### WORK REQUIRED
Copy out exactly every line from the line containing "discount: none -> 15% = 3108.78" until the records below end, inclusive of both boundary lines.

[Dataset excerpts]
++++
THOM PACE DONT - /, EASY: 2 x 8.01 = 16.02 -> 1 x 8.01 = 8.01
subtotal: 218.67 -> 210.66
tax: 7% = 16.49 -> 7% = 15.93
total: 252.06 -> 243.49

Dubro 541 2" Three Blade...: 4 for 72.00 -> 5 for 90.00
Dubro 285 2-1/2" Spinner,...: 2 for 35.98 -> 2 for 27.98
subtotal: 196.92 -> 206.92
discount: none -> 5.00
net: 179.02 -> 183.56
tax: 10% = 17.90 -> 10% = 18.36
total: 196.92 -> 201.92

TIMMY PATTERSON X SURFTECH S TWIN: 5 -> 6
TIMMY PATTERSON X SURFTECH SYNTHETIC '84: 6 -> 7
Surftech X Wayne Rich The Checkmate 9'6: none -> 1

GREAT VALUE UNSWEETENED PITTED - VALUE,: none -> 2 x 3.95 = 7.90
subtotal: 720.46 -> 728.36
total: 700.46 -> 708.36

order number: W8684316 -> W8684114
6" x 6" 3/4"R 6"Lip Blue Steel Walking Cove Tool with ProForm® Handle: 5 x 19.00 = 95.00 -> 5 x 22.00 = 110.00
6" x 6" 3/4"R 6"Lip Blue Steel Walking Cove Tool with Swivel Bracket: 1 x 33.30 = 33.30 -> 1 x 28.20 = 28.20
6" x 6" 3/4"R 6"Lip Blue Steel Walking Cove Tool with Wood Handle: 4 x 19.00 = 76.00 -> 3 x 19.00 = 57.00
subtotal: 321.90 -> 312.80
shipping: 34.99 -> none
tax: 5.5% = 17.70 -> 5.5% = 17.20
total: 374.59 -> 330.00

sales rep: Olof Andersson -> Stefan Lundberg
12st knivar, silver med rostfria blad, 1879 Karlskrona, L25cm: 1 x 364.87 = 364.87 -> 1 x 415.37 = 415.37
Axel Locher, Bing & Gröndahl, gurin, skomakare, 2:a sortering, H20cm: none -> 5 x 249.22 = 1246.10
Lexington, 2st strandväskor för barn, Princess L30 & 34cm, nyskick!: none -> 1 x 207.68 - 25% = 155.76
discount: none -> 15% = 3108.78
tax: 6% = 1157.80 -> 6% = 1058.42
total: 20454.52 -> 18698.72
++++
### RESPONSE TO THIS EXERCISE
discount: none -> 15% = 3108.78
tax: 6% = 1157.80 -> 6% = 1058.42
total: 20454.52 -> 18698.72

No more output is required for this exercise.